» **EXERCISE REQUIREMENTS**: Find the word "none" in the listing; pull out each line holding it.

-----

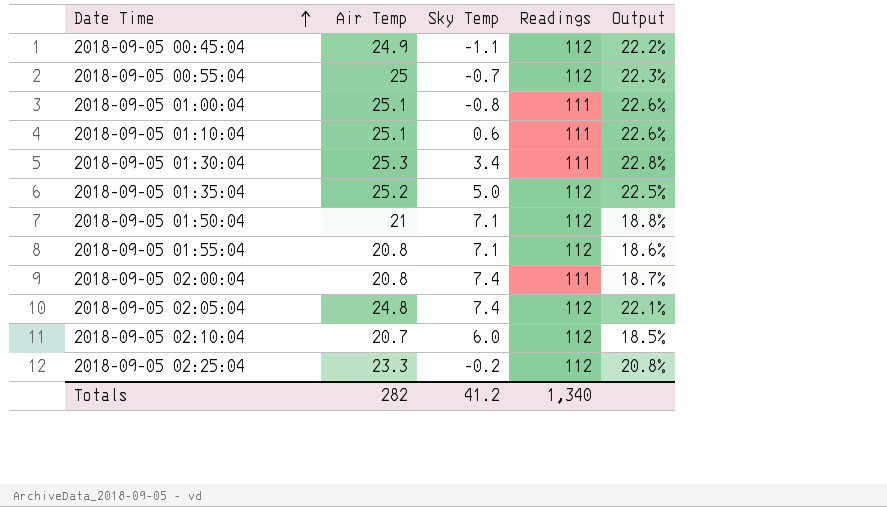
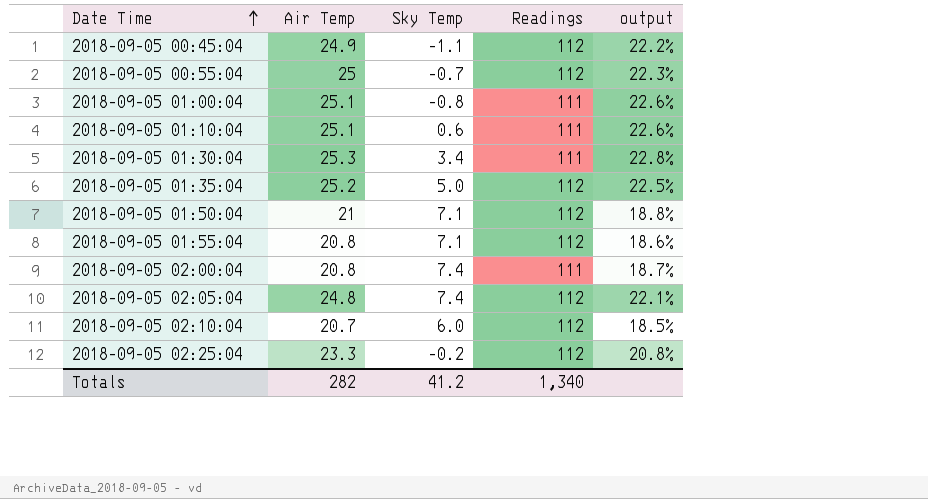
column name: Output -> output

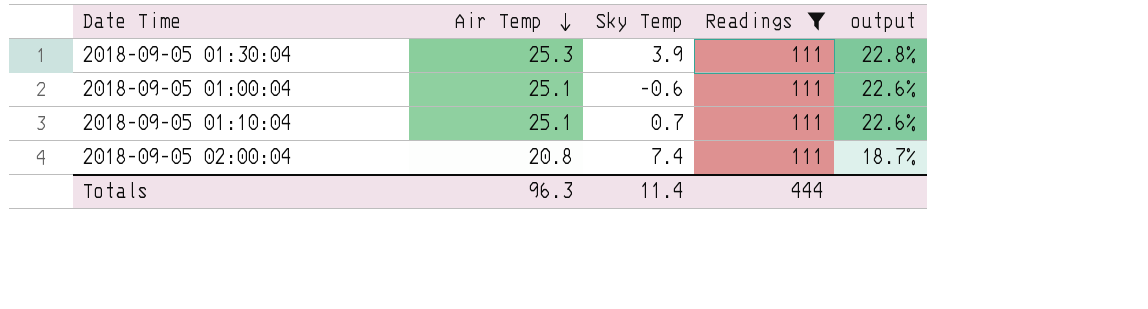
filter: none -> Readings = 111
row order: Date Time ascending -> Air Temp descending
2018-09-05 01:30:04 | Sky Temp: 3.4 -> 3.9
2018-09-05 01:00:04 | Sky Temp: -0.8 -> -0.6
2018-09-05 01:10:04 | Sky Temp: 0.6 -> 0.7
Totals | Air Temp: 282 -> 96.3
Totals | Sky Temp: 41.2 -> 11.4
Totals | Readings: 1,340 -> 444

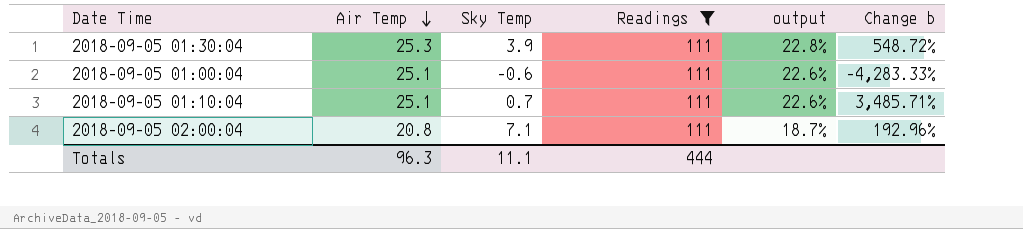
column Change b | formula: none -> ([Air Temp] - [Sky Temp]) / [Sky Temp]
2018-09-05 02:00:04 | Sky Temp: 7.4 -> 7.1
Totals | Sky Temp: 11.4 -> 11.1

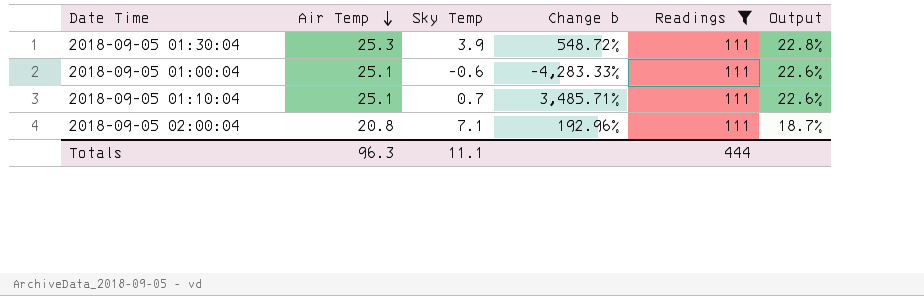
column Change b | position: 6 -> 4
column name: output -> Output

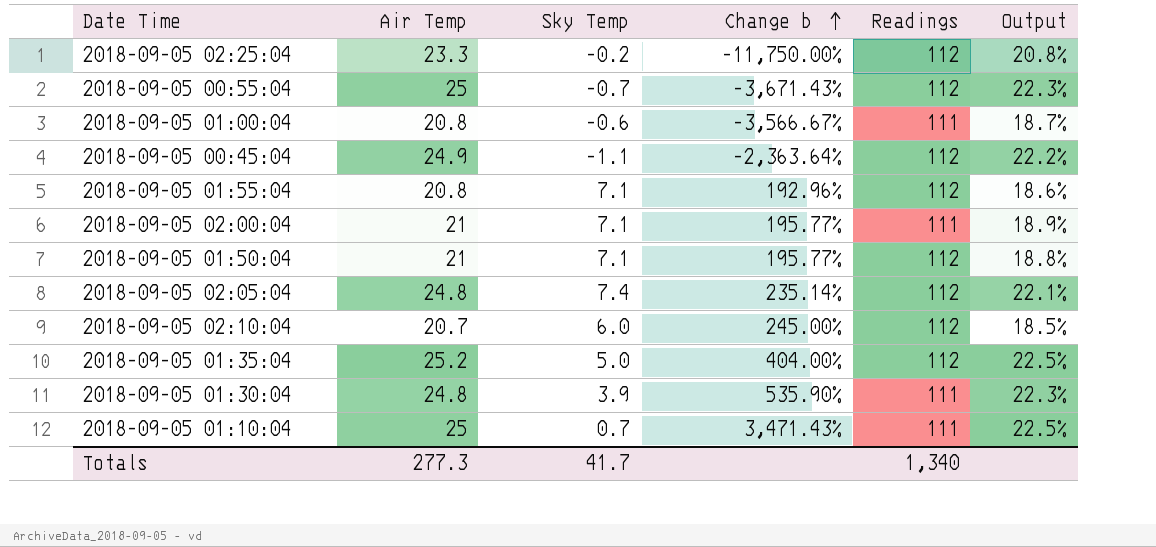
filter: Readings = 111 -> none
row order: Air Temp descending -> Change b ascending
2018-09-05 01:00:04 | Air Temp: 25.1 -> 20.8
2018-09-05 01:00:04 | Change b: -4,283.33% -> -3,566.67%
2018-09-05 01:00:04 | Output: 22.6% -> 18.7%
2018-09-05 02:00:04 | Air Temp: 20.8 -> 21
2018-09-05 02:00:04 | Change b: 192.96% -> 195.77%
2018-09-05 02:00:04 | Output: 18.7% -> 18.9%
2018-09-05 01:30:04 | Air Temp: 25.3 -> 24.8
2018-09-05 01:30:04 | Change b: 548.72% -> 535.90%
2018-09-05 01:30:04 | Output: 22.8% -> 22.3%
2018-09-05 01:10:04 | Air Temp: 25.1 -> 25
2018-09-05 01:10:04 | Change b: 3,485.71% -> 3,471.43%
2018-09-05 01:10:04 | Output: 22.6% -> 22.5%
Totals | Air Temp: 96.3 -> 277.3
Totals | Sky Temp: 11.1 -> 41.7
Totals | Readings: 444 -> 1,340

-----

» **SOLUTION BELOW**:
filter: none -> Readings = 111
column Change b | formula: none -> ([Air Temp] - [Sky Temp]) / [Sky Temp]
filter: Readings = 111 -> none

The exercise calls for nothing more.